From the entries, copy each line that includes "name".

(Records to use)

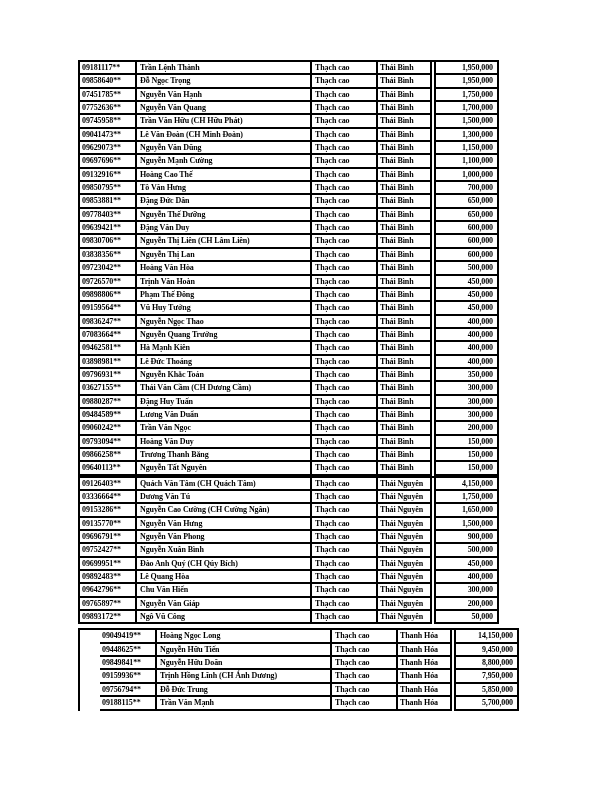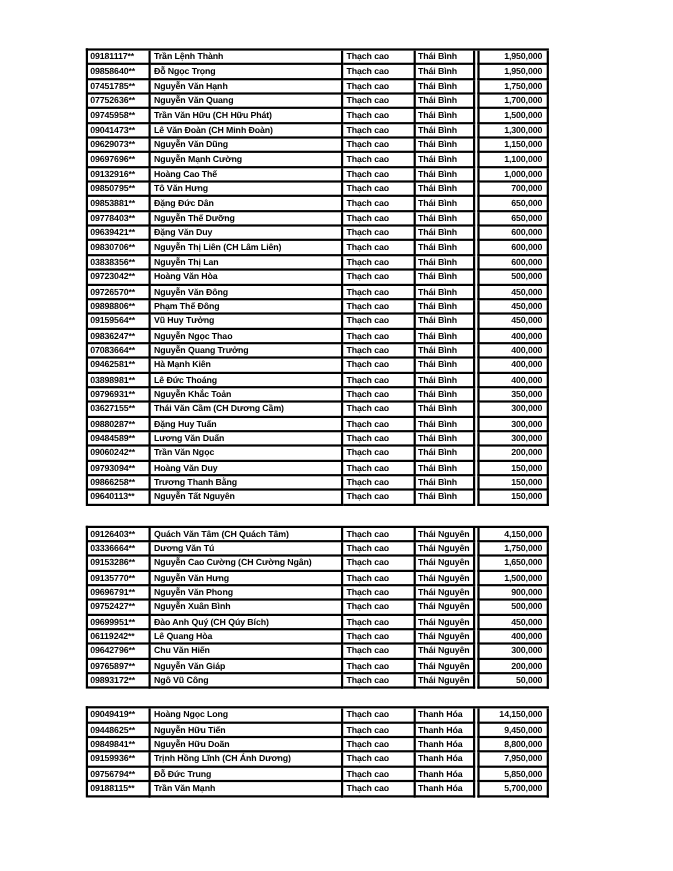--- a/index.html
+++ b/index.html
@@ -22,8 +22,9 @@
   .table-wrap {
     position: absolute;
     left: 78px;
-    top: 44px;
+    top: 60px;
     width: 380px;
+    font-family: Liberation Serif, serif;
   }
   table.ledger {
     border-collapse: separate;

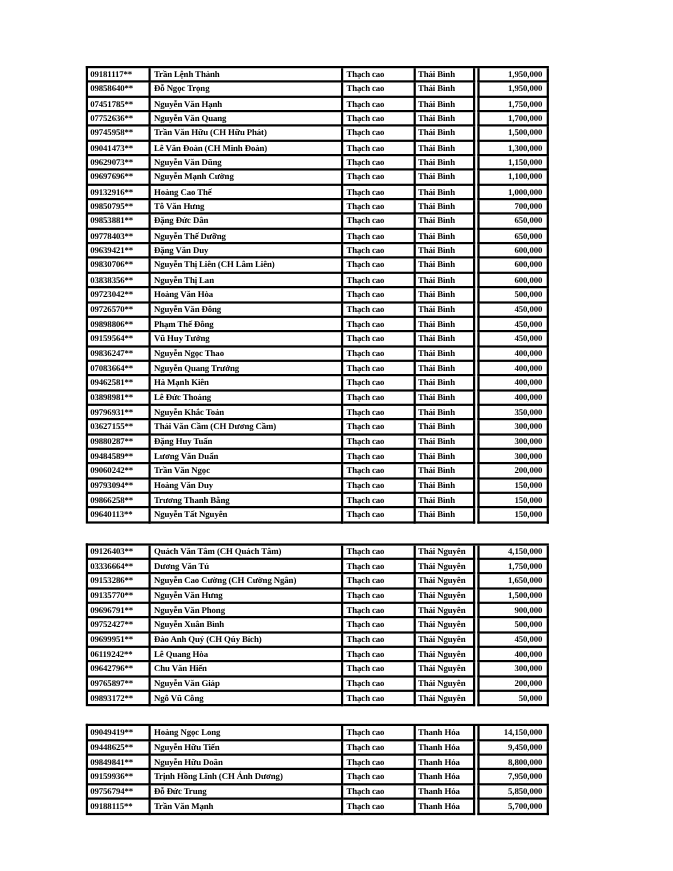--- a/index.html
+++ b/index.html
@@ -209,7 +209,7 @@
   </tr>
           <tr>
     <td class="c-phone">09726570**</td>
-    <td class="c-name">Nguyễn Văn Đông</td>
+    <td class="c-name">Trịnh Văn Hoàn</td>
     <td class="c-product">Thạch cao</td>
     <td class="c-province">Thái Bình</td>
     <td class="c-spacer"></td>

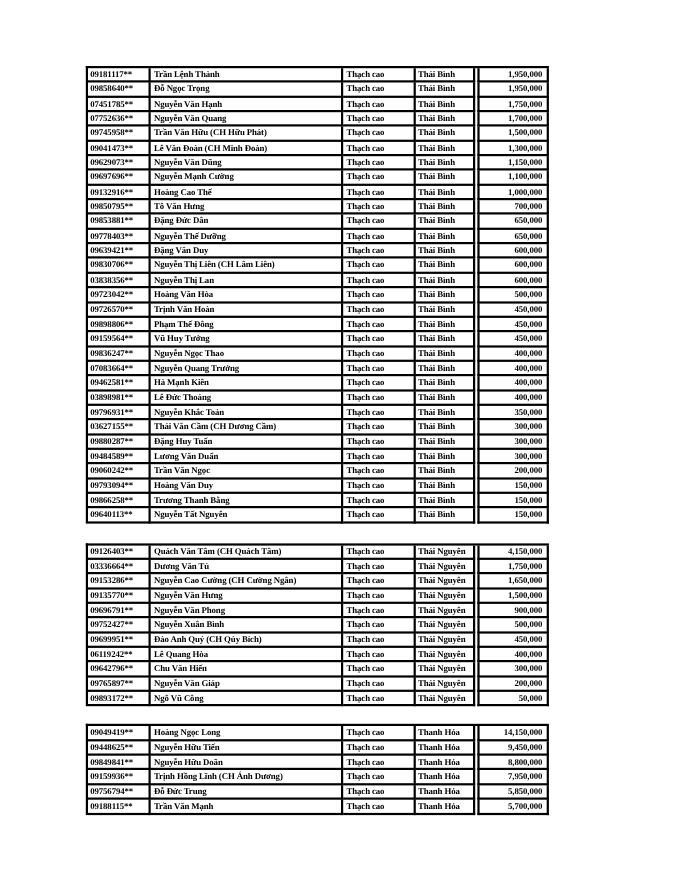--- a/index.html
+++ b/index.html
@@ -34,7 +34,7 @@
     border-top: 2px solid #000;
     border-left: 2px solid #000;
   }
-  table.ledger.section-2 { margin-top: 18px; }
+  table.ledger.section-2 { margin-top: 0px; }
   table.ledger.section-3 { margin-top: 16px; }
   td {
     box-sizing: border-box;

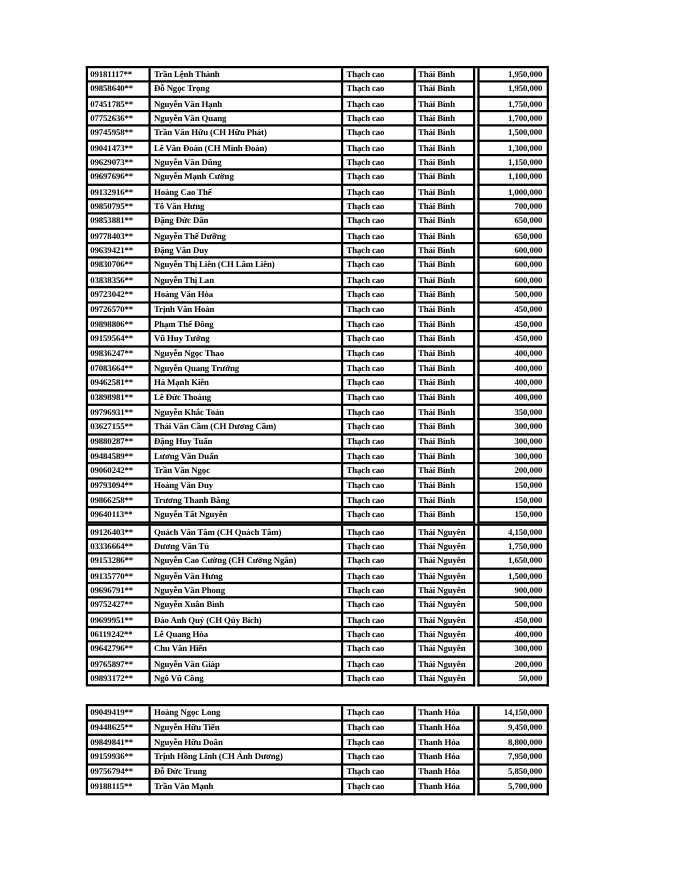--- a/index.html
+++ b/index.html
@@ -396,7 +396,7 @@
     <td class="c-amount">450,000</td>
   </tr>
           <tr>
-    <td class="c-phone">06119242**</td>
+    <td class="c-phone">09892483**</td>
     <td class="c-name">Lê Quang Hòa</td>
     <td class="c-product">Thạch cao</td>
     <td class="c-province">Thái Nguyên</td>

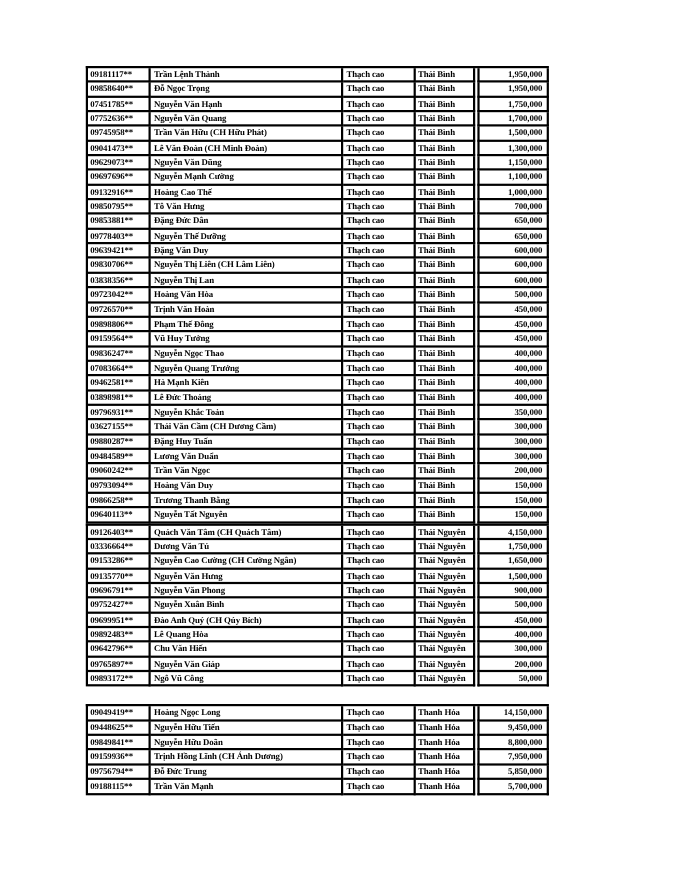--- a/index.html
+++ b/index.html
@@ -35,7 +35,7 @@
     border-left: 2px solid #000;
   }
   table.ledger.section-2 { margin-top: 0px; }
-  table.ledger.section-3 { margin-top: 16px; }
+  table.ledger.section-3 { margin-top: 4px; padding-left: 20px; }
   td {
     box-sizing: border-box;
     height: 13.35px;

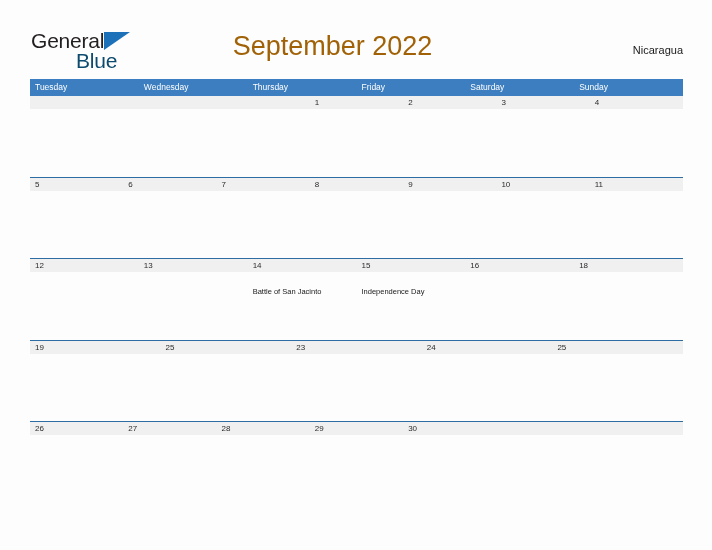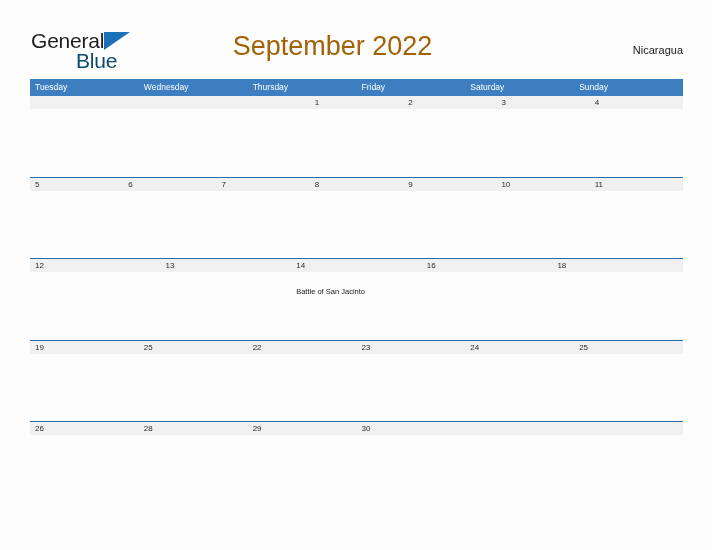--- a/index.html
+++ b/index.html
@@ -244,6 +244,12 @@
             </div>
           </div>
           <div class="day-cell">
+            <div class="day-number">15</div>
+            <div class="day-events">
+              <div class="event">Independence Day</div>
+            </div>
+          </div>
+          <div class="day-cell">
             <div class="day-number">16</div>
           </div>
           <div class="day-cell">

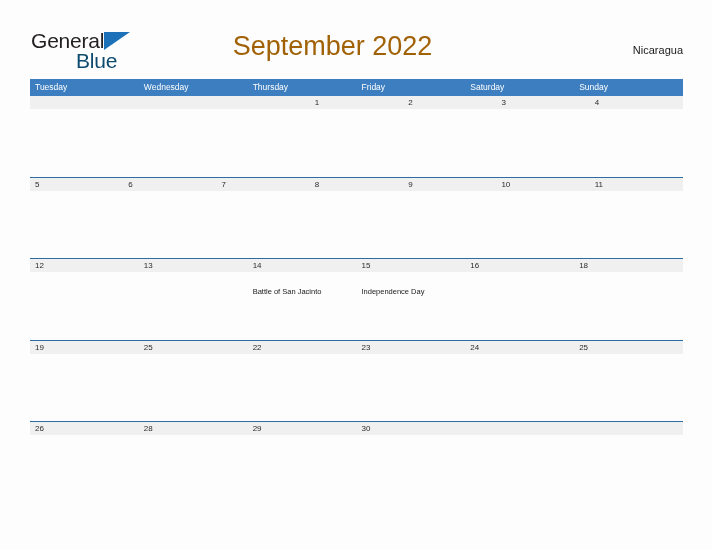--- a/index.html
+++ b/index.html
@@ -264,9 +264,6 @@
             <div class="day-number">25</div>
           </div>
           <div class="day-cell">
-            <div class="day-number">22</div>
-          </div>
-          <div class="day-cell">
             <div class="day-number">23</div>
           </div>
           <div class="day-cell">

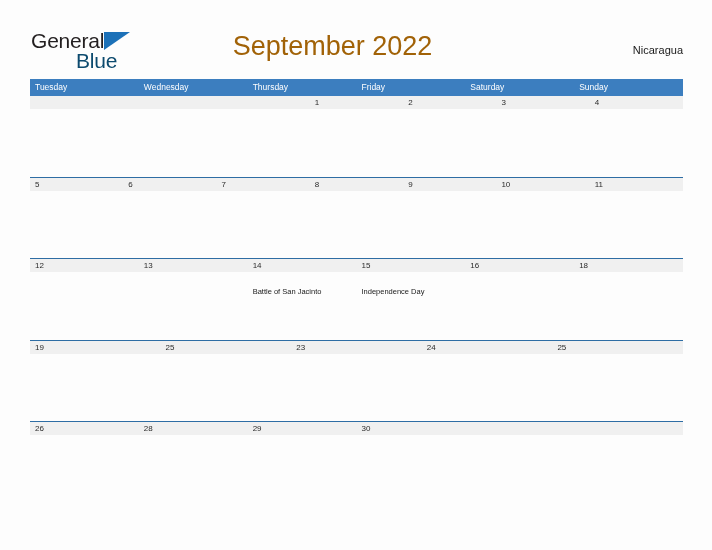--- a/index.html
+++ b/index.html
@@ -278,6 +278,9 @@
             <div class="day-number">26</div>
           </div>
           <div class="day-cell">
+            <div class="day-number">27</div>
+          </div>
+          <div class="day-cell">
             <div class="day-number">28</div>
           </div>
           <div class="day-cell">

(End Records to use)

> **Output**:
-    <td class="c-name">Nguyễn Văn Đông</td>
+    <td class="c-name">Trịnh Văn Hoàn</td>
     <td class="c-name">Lê Quang Hòa</td>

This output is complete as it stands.